Of course, Charlie Brown could once again find himself supine, eyes fixed on the sky above. The ball could once again be extracted at the last second; the Fed could decide to hold the fed funds rate near zero.

But let’s go with the odds. Let’s say interest rates will rise. What’s an income investor to do?

Capital structure and asset base are key. If interest rates rise, it’s a good idea to focus on companies with a fixed capital structure and an asset base to generate additional income. A floating-rate asset base is such a base.

Business development companies (BDCs) fit this fixed-floating paradigm better than most. BDCs borrow at one rate and lend at a higher rate to middle-market companies – that is, companies with sales between $20 million and $200 million. If interest rates rise, capital costs remain stable. On the other hand, the rate on floating-rate loans rises to generate more interest income.

That said, income investors need to tread carefully. Many BDCs are little more than gussied-up junk-bond funds. Default risk runs high. This is one reason the ETRACS Business Development Company ETN (NYSEARCA:BDCS) is down 15% over the past year. Quality matters.

The Best Income Investment for Rising Rates

Ares Capital Corp. (NASDAQ: ARCC) is one of the few quality companies in the sector. It also happens to be the largest.

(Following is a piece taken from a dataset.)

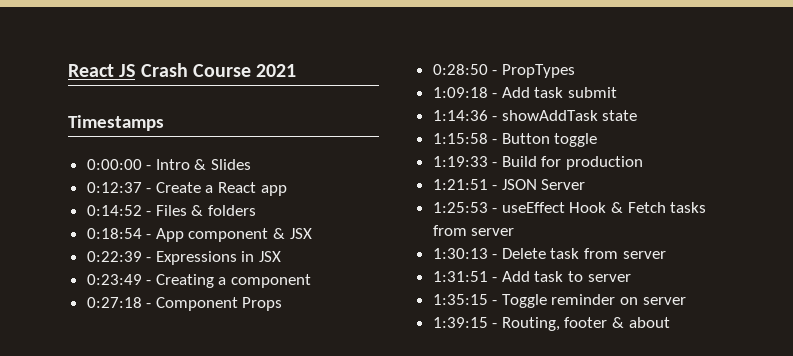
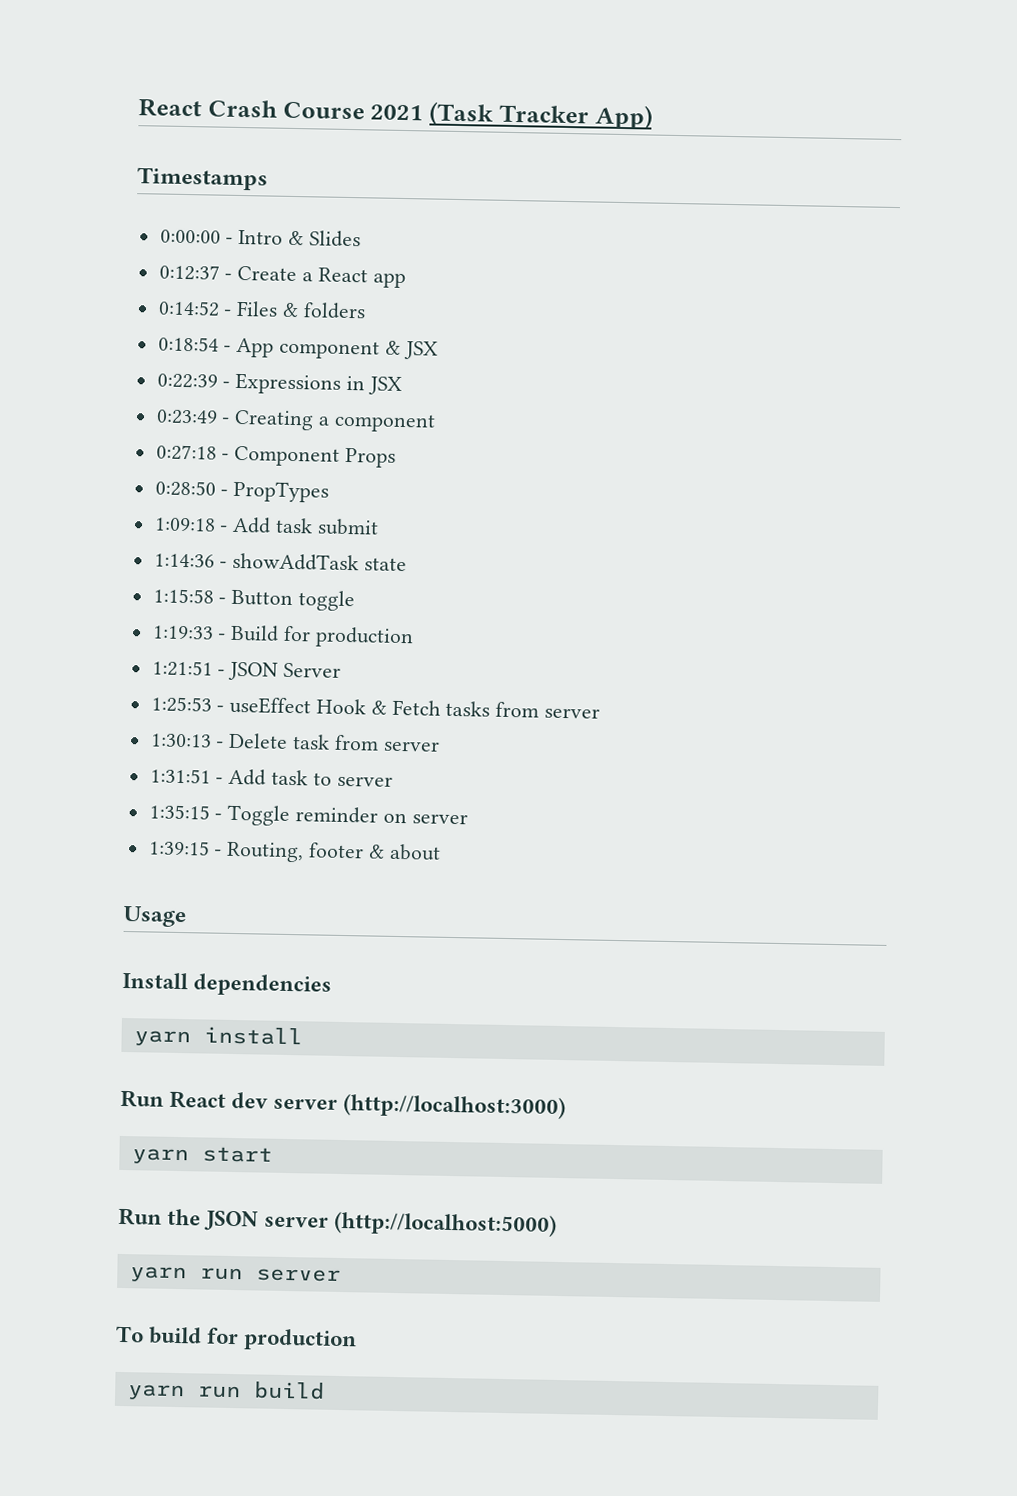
[68,64,136,77] React JS -> [138,98,202,118] React
(297, 70) none -> [429,101,653,130] (Task Tracker App)
(670, 322) none -> [123,905,187,928] [122,971,333,997] [133,1026,303,1047] [120,1089,567,1120] [131,1146,273,1165] [118,1207,558,1237] [129,1266,341,1283] [116,1325,358,1352] [127,1381,325,1401] // Usage // Install dependencies // yarn install // Run React dev server (http://localhost:3000) // yarn start // Run the JSON server (http://localhost:5000) // yarn run server // To build for production // yarn run build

Ares’ $8.7 billion investment portfolio is composed of 200 investment companies that cover a wide range of industries: health care, consumer products, manufacturing, retail, container packaging and financial services.

Of these investments, 91% are secured loans and debt. Of the loans, 81% are floating rate. The weighted average yield on the entire investment portfolio is 9.4%.

On the other side of the ledger, Ares has $3.7 billion in debt financing. Over 95% is fixed rate, with an average interest rate of 5.2%.